- Dataset entries
-------------------------
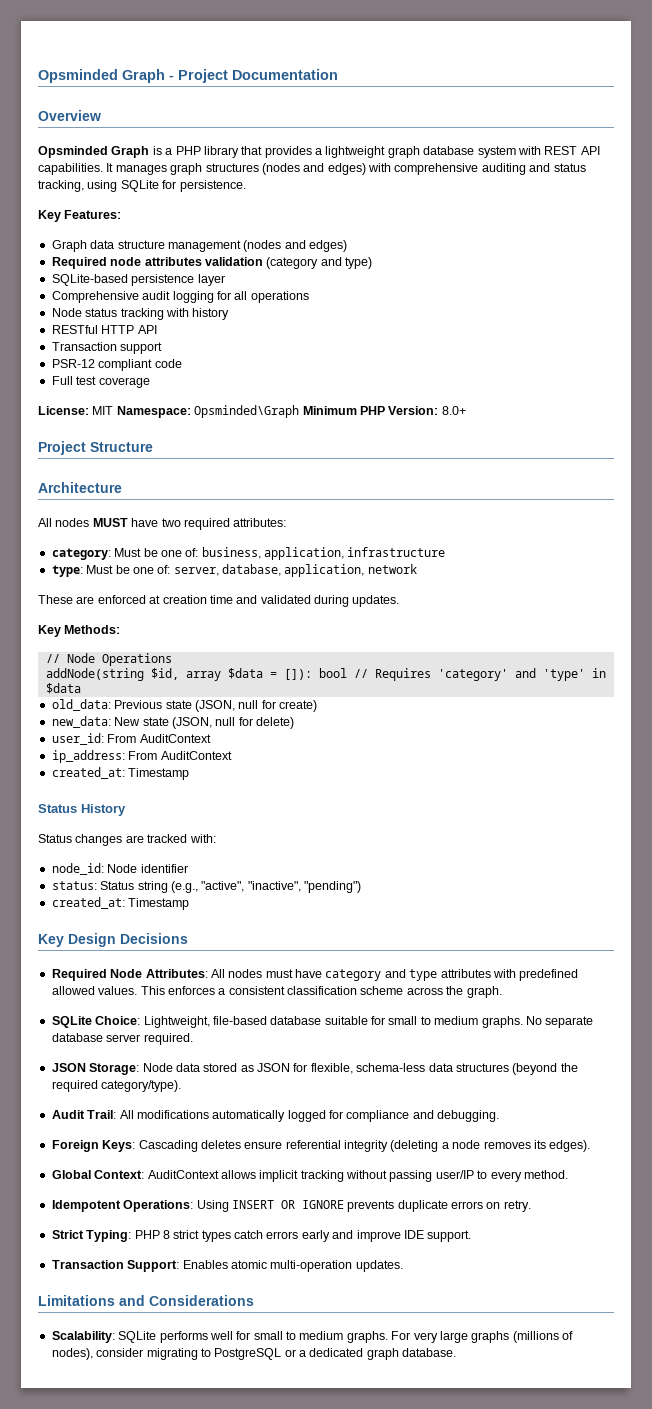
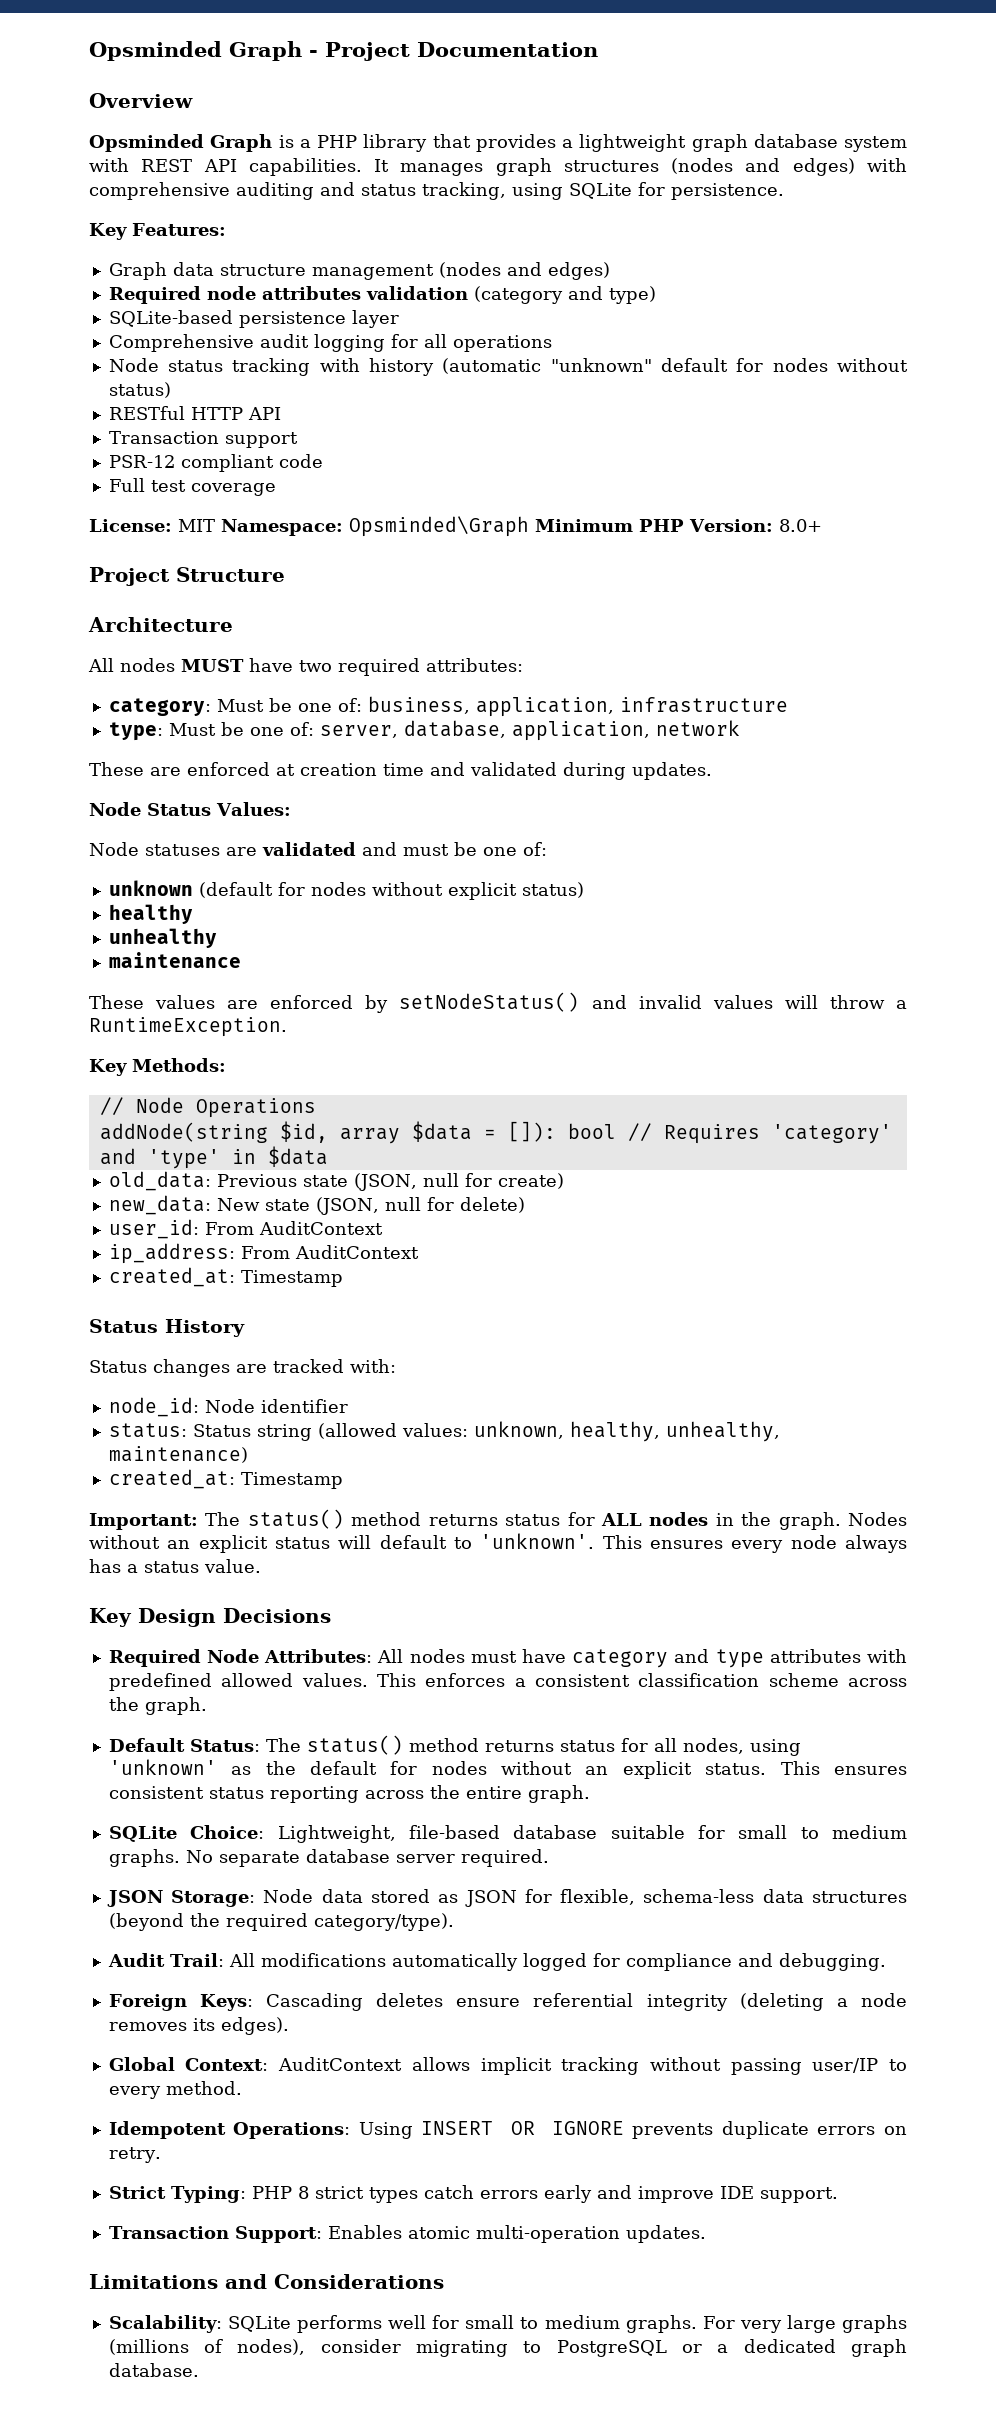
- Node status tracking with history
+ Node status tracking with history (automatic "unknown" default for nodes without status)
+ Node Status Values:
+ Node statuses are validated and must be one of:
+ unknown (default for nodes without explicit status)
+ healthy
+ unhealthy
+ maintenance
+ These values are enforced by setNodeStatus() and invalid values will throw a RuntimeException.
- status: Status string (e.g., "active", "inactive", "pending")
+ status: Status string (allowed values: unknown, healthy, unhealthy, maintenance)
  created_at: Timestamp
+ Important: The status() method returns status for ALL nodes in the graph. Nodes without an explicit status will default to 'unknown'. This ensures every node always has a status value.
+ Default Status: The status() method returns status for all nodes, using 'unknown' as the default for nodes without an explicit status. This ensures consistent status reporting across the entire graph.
-------------------------
- EXERCISE PROMPT
Please copy exactly, and only, the lines from the line containing "Node statuses are" through the last line of the records, with both ends included.

- ANSWER AREA
+ Node statuses are validated and must be one of:
+ unknown (default for nodes without explicit status)
+ healthy
+ unhealthy
+ maintenance
+ These values are enforced by setNodeStatus() and invalid values will throw a RuntimeException.
- status: Status string (e.g., "active", "inactive", "pending")
+ status: Status string (allowed values: unknown, healthy, unhealthy, maintenance)
  created_at: Timestamp
+ Important: The status() method returns status for ALL nodes in the graph. Nodes without an explicit status will default to 'unknown'. This ensures every node always has a status value.
+ Default Status: The status() method returns status for all nodes, using 'unknown' as the default for nodes without an explicit status. This ensures consistent status reporting across the entire graph.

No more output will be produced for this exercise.